Sr. Information Security Analyst

Job Title: Sr. Information Security Analyst Job Location:

Surry, VA Onsite Requirements: Security analyst or security engineer Firewall Windows Job Description: Client seeks an Information Security Analyst or Senior Information Security Analyst to join our IT professionals in the Nuclear IT Process Computer Systems group to protect the power station from cyber security threats.

This position will focus on the implementation and maintenance of the nuclear cyber security program and intrusion detection system software. The position will be filled at the level commensurate with the successful candidate's education, experience, knowledge, skills, and abilities. As part of the Nuclear IT Process Computer Systems team, the successful candidate will be responsible for cyber security activities at the station, including, but not limited to:

Responsibilities:

Maintenance, troubleshooting, and patching of cyber security monitoring systems including Security Information and Event Management (SIEM) systems and software. Performance of periodic scans and maintenance of removable media enrolled in the Portable Media Device program. Review and analysis of Security Controls Analysis documentation as member of the Cyber Security Assessment Team (CSAT). Participation on the Nuclear Cyber Security incident response team (CSIRT). Analysis of Critical Digital Assets (CDAs) for security breaches and ensuring that Surry Power Station remains in compliance with the Cyber Security Plan.
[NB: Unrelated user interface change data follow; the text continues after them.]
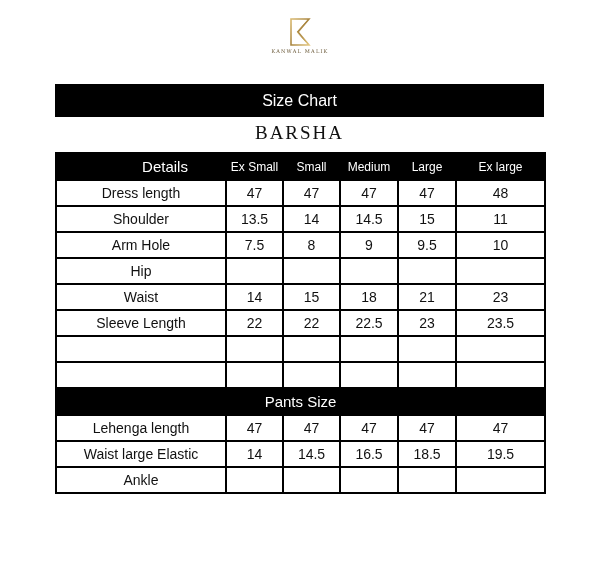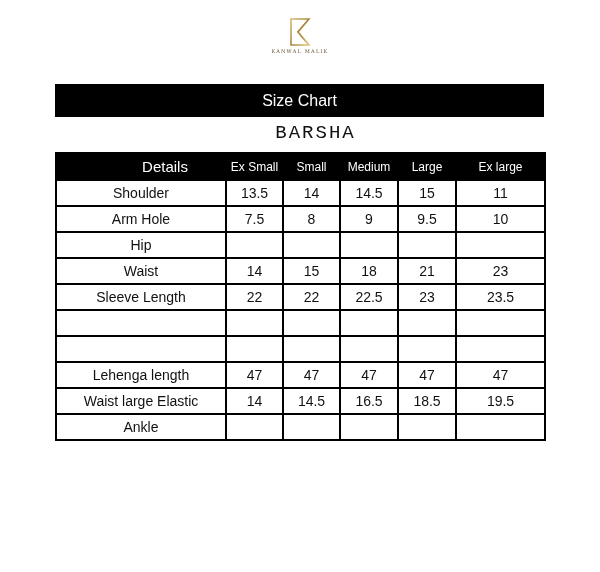--- a/index.html
+++ b/index.html
@@ -9,7 +9,7 @@
   .logo-text { font-family: "DejaVu Serif", serif; font-size: 5px; letter-spacing: 1.2px; color: #6b5a3a; margin-top: 2px; white-space: nowrap; }
   .band { position: absolute; left: 55px; width: 489px; background: #000; color: #fff; text-align: center; }
   .band-title { top: 84px; height: 33px; line-height: 33px; font-size: 16px; }
-  .product-name { position: absolute; left: 71px; width: 489px; top: 119px; height: 28px; line-height: 28px; text-align: center; font-size: 19px; letter-spacing: 2px; font-family: Liberation Mono, monospace; color: #111; }
+  .product-name { position: absolute; left: 55px; width: 489px; top: 119px; height: 28px; line-height: 28px; text-align: center; font-size: 19px; letter-spacing: 2px; font-family: Liberation Serif, serif; color: #111; }
   table.chart { position: absolute; left: 55px; top: 152px; border-collapse: collapse; table-layout: fixed; width: 489px; }
   table.chart td, table.chart th { border: 2px solid #000; text-align: center; padding: 0; font-size: 14px; font-weight: normal; height: 24px; }
   table.chart thead th { background: #000; color: #fff; font-size: 12px; height: 25px; }

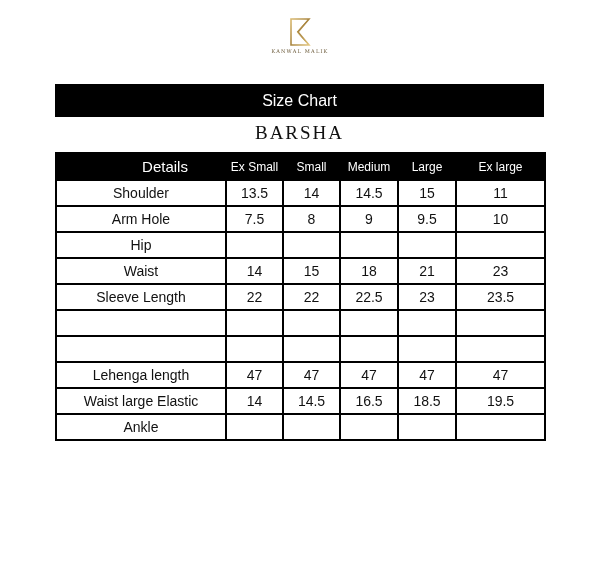--- a/index.html
+++ b/index.html
@@ -61,6 +61,14 @@
     </tr>
   </thead>
   <tbody>
+    <tr>
+      <td>Dress length</td>
+      <td>47</td>
+      <td>47</td>
+      <td>47</td>
+      <td>47</td>
+      <td>48</td>
+    </tr>
     <tr>
       <td>Shoulder</td>
       <td>13.5</td>

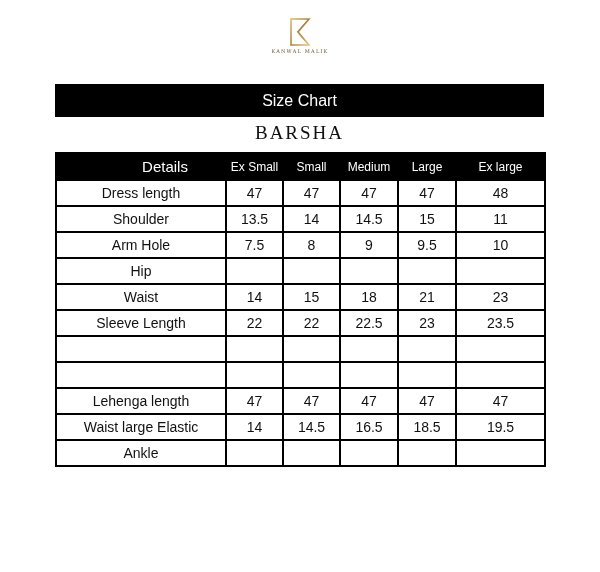--- a/index.html
+++ b/index.html
@@ -125,6 +125,9 @@
       <td></td>
       <td></td>
     </tr>
+    <tr class="section">
+      <td colspan="6">Pants Size</td>
+    </tr>
     <tr>
       <td>Lehenga length</td>
       <td>47</td>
Performance of rogue wireless access point scans throughout the station power block and monitoring CDAs for rogue connections. Performance of hardening of Windows and Linux workstations and servers. Review of industry guidance for cyber security and application of principles to critical systems and critical digital assets.

Identification of gaps in cyber security controls and recommendation of technical or administrative solutions to remediate the gaps. Review of Change Management Records and Design Change Packages for cyber security compliance and impacts. Review of cyber security policies, standards, and procedures in support of programmatic requirements to meet our Cyber Security Plan.

Perform other duties as requested or assigned. Required Knowledge, Skills, Abilities & Experience Information Security Analyst: 3 years of directly related experience Network design and security, firewall configurations, virtual machines, and management of Windows or Linux operating systems. Server administration experience.

Ability to work well independently and in a team environment, communicate with other team members or clients and make decisions appropriately after consultation to support assigned projects. Familiar with security principles, and defense-in-depth techniques.

Familiar with SCADA or real-time systems.

Familiar with nuclear security controls analysis.

Understanding of Nuclear Cyber Security. Must be dedicated to continuous improvement and implementation of cyber security and cyber compliance best practices to support strategic regulatory compliance objectives for the Nuclear Business Unit.

Must possess excellent verbal and written communication skills and demonstrate the ability to present concepts, options or recommendations in a group setting. Proficient in the use of Microsoft Office software/collaboration tools. Senior Information Security Analyst: 5 years of directly related experience Experience with network design and security, firewall configurations and management Windows or Linux Security operating systems security.

Must be dedicated to continuous improvement and implementation of cyber security and cyber compliance best practices to support strategic regulatory compliance objectives for the Nuclear Business Unit. Ability to work well independently and in a team environment, communicate with other team members or clients and make decisions appropriately after consultation to support assigned projects. Proficient with security principles and defense-in-depth techniques.

Familiar with VMware, McAfee ePO and ESM, backup software, ELK Stack, Kibana. Familiar with SCADA or real-time systems.

Familiar with nuclear security controls analysis.

Understanding of Nuclear Cyber Security. Must possess excellent verbal and written communication skills and demonstrate the ability to present concepts, options or recommendations in a group setting. Proficient in the use of Microsoft Office software/collaboration tools.

Additional Preferred Experience: Network switches. Network security devices.

Network security tools.

Active Directory. Cyber forensics.

Cyber Security Qualification - GSEC, CISSP, Security, or similar. Completion of SANS 401 and 504. Education Requirements:

Degree or an equivalent combination of education and demonstrated related experience may be accepted in lieu of preferred level of education. Preferred Discipline(s): Computer Science, Computer Engineering, Information Systems, Cyber Security, Math or Business or technical equivalent. Other disciplines may be substituted for the preferred discipline(s) listed above. 3rd party and subcontract staffing agencies are not eligible for partnership on this position. 3rd party subcontractors need not apply.

This position requires candidates to be eligible to work in the United States, directly for an employer, without sponsorship now or anytime in the future. This client is a US Federal Government contractor and is legally required to hire US Citizens. US Citizens will only be considered for this role.